Each line with the string "tasks" is to be copied from the records below.

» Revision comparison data
::::::::::

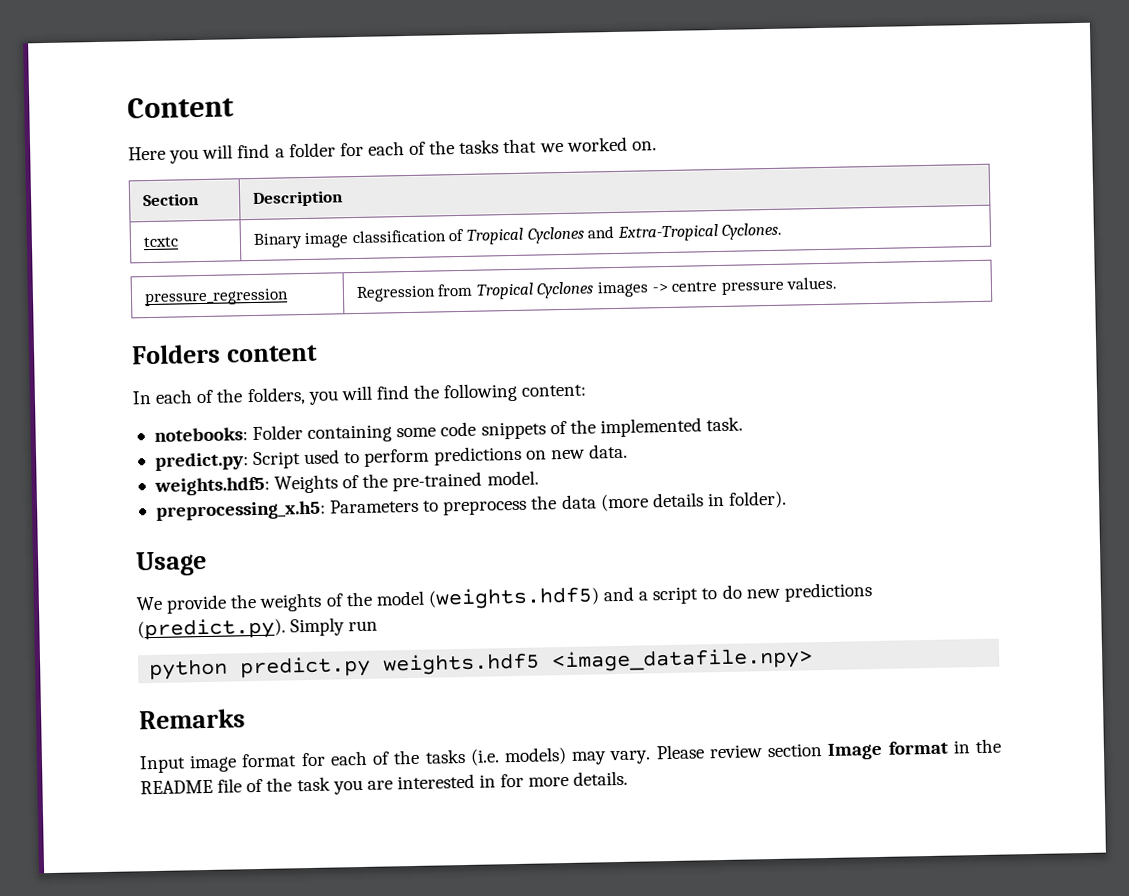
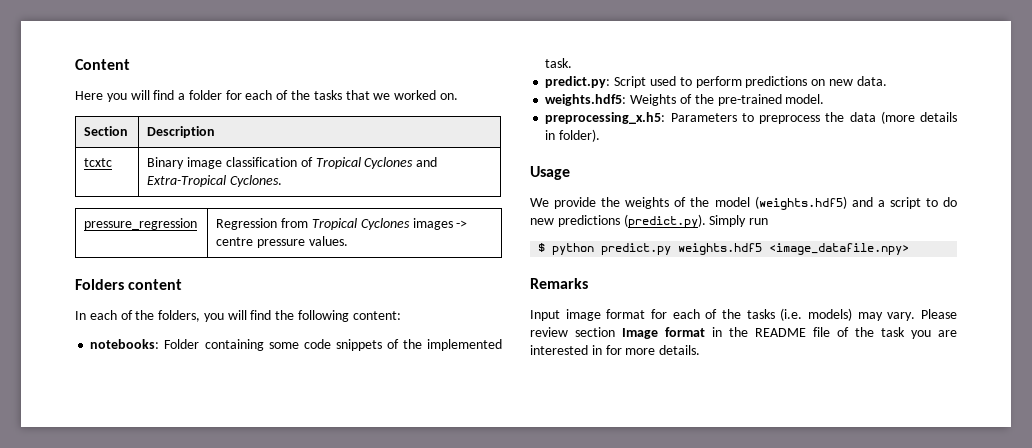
(379, 626) none -> [538,243,546,252] $

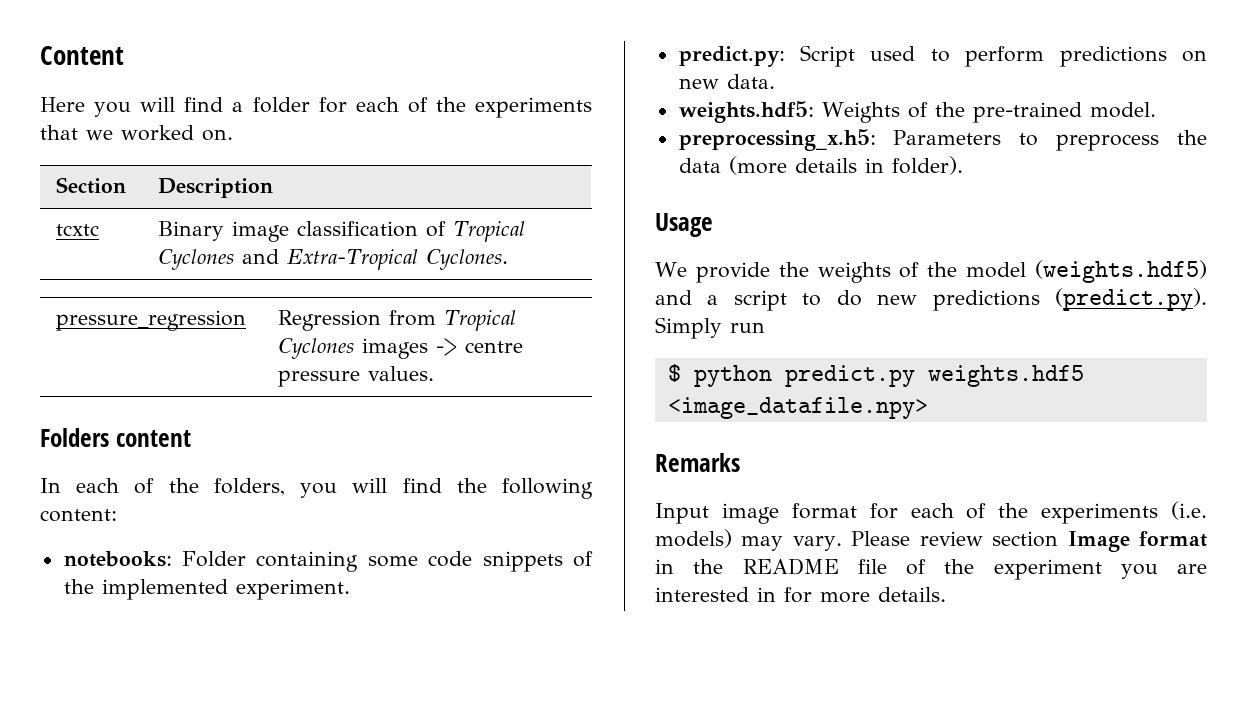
[313,90,342,100] tasks -> [475,97,593,118] experiments
[545,58,573,68] task. -> [235,579,350,600] experiment.
[746,309,775,319] tasks -> [1041,503,1159,524] experiments
[881,327,905,337] task -> [993,559,1102,580] experiment

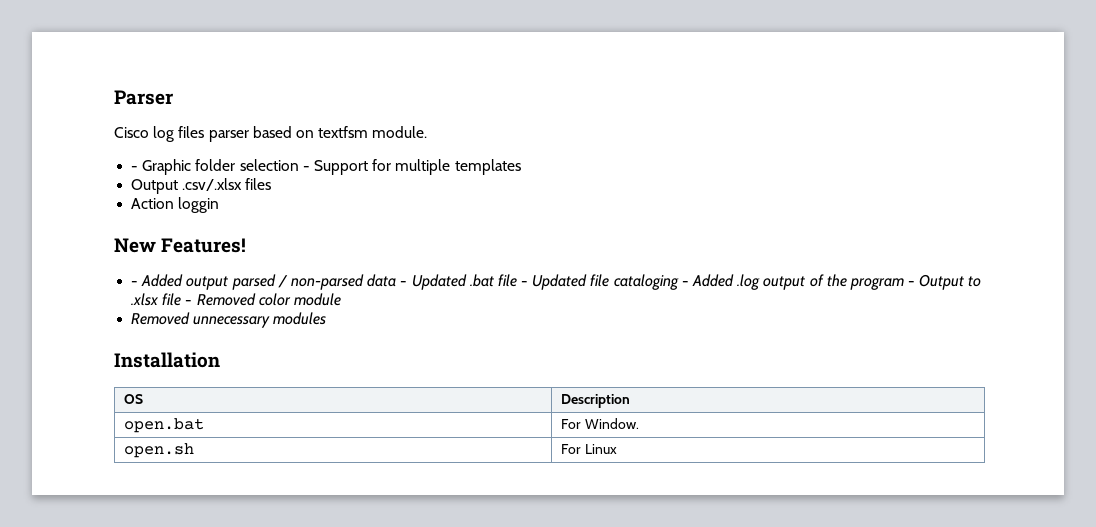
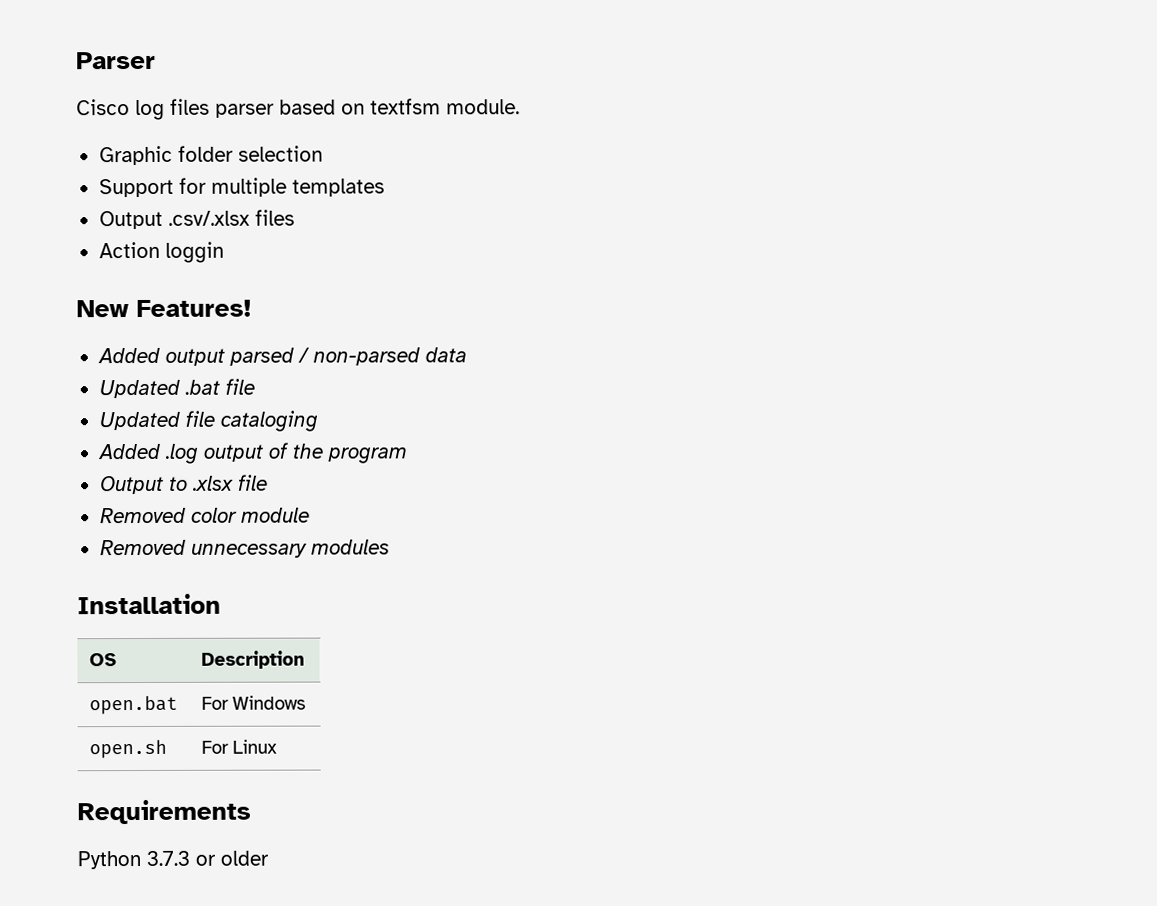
[131,166,139,171] - -> (520, 107) none
[302,166,310,171] - -> (323, 153) //
[131,281,139,286] - -> (251, 308) none
[400,281,408,286] - -> (467, 355) //
[521,281,529,286] - -> (255, 386) //
[681,281,689,286] - -> (318, 421) //
[908,281,916,286] - -> (408, 455) //
[185,300,193,305] - -> (268, 482) //
[584,418,639,429] Window. -> [231,695,306,710] Windows
(617, 449) none -> [77,799,251,825] [77,850,269,870] // Requirements // Python 3.7.3 or older

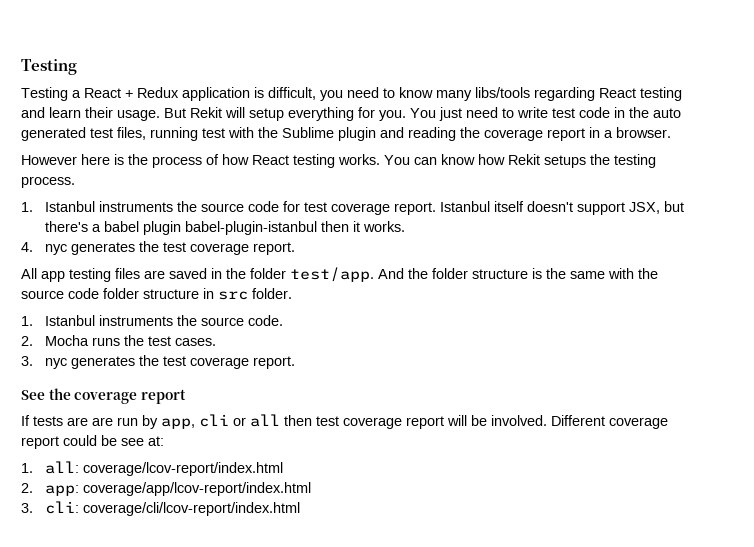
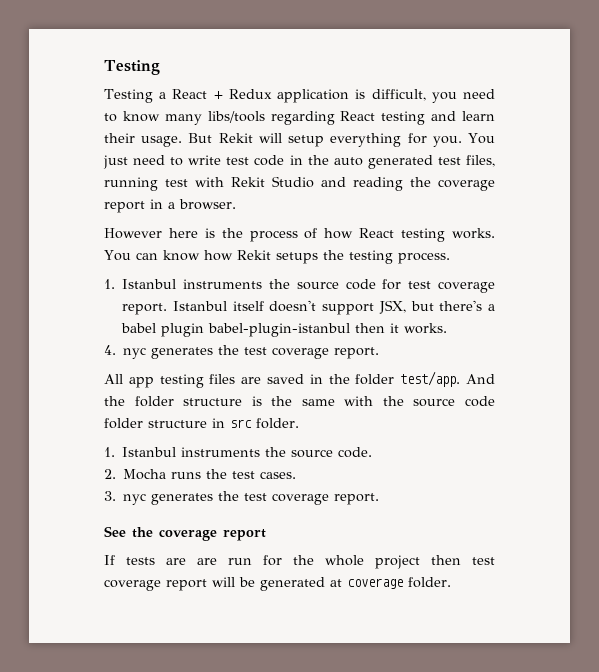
[258,127,376,141] the Sublime plugin -> [231,176,314,188] Rekit Studio
[142,414,280,429] by app, cli or all -> [263,555,420,569] for the whole project
[491,415,668,429] [21,435,164,449] [21,461,283,476] [21,482,311,496] [21,501,300,516] involved. Different coverage report could be see at: // 1. all: coverage/lcov-report/index.html // 2. app: coverage/app/lcov-report/index.html // 3. cli: coverage/cli/lcov-report/index.html -> [260,577,451,591] generated at coverage folder.

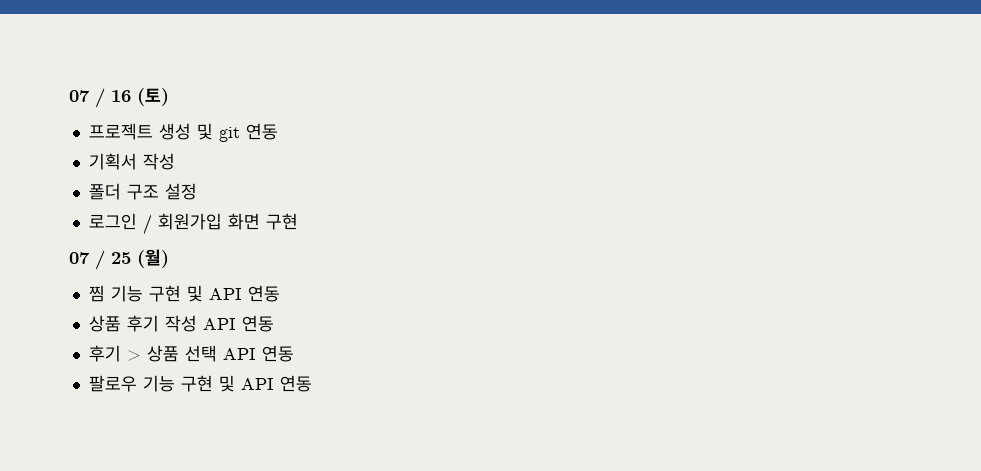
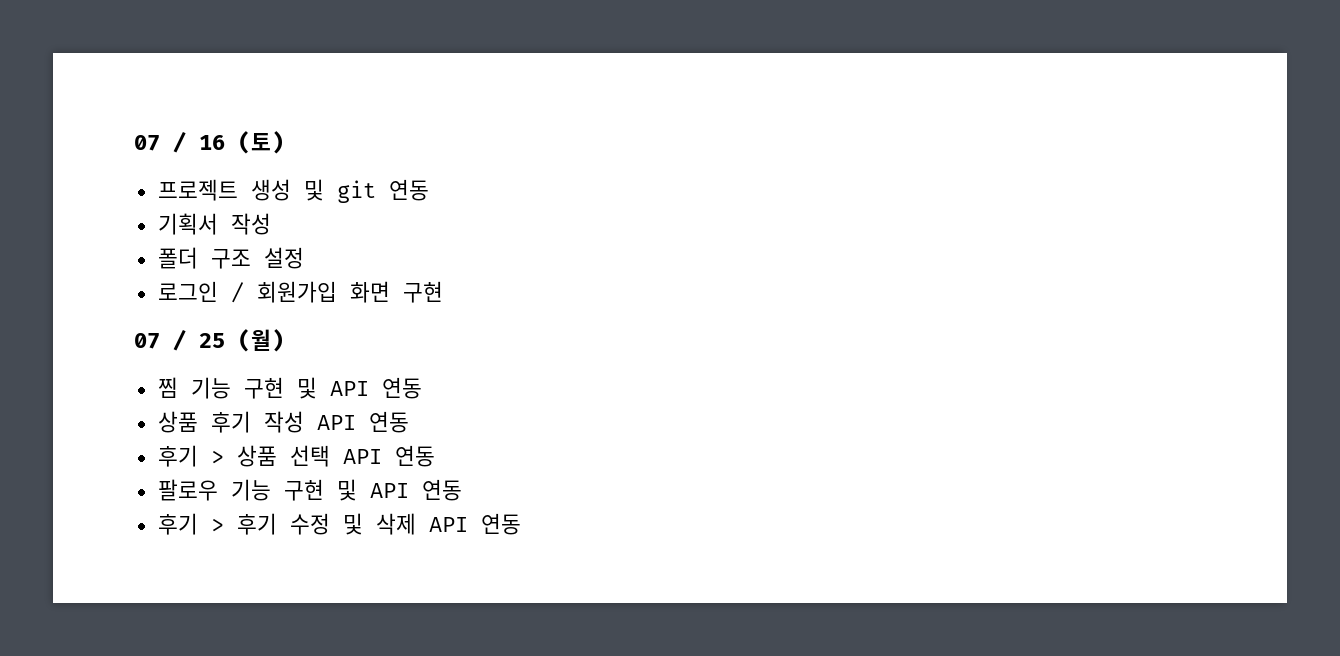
(312, 383) none -> [157,513,521,535] // 후기 > 후기 수정 및 삭제 API 연동

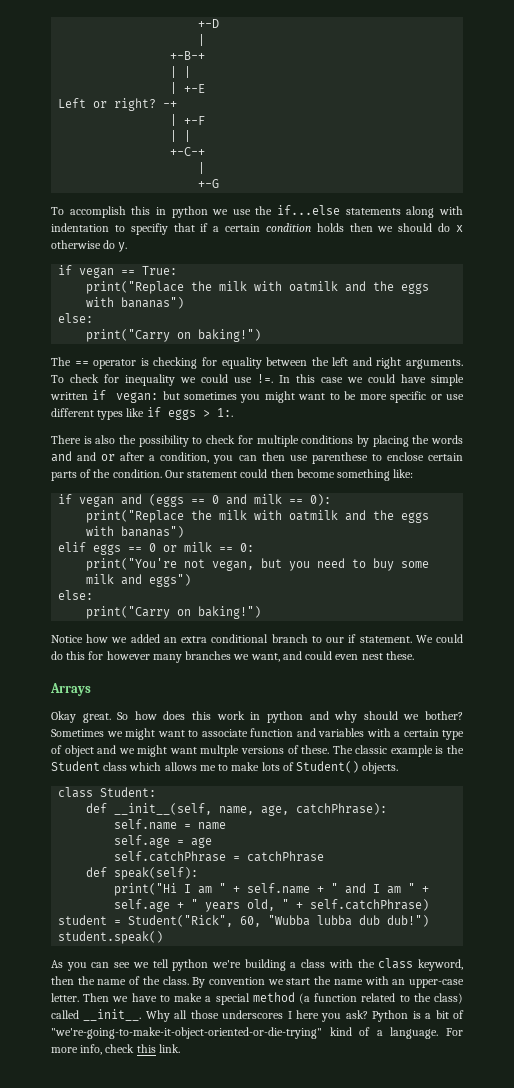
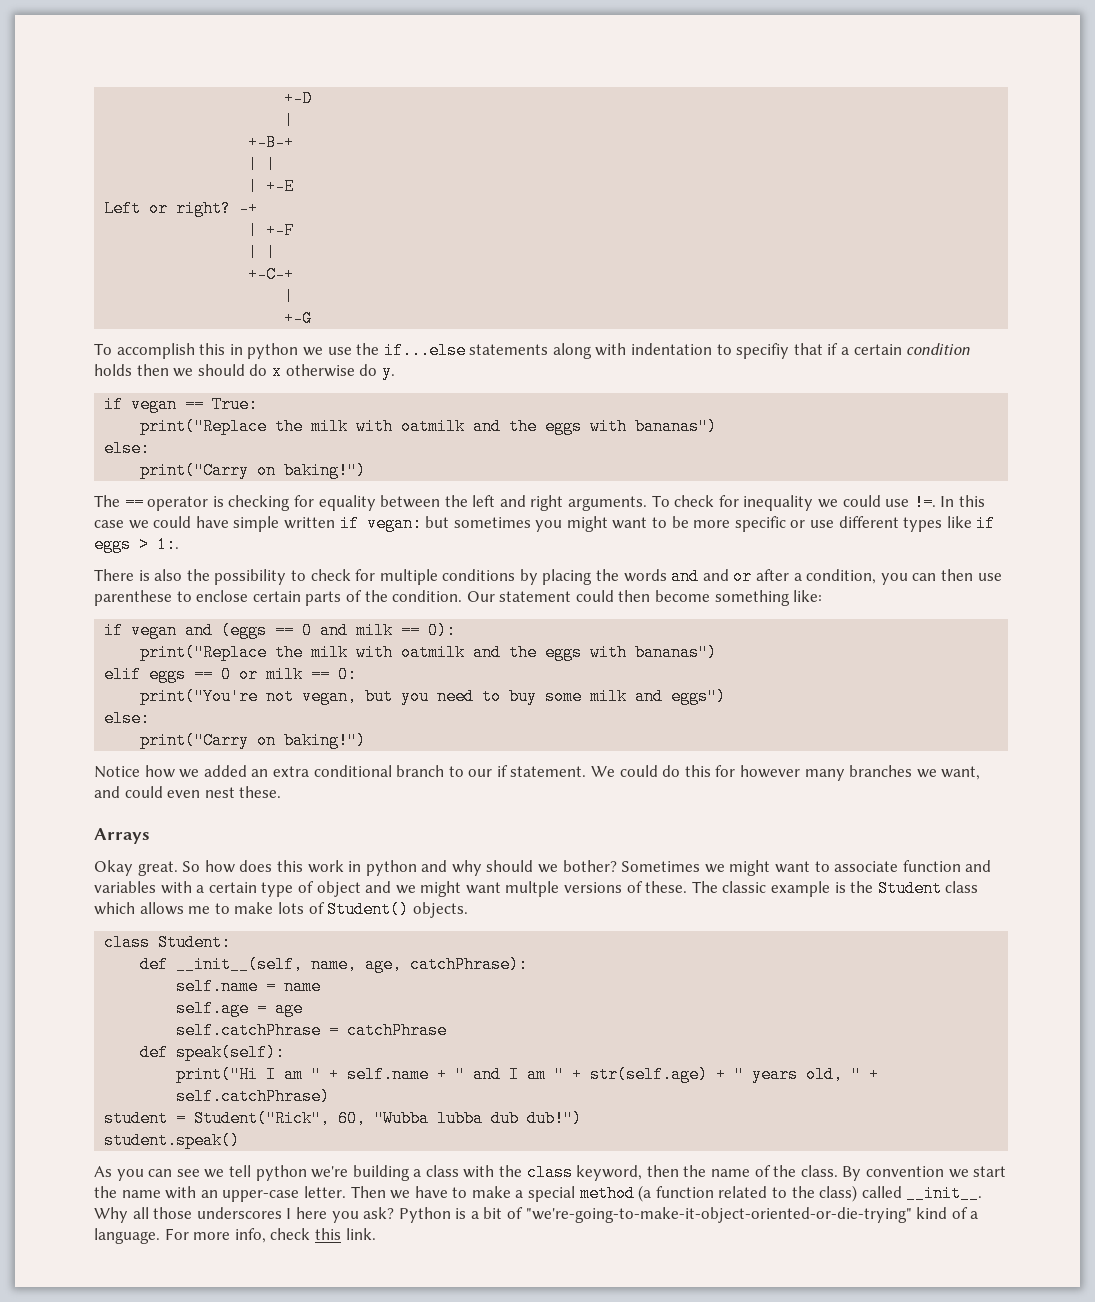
[114,899,171,912] self.age -> [590,1066,709,1083] str(self.age)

::::::::::

» Response area
[313,90,342,100] tasks -> [475,97,593,118] experiments
[746,309,775,319] tasks -> [1041,503,1159,524] experiments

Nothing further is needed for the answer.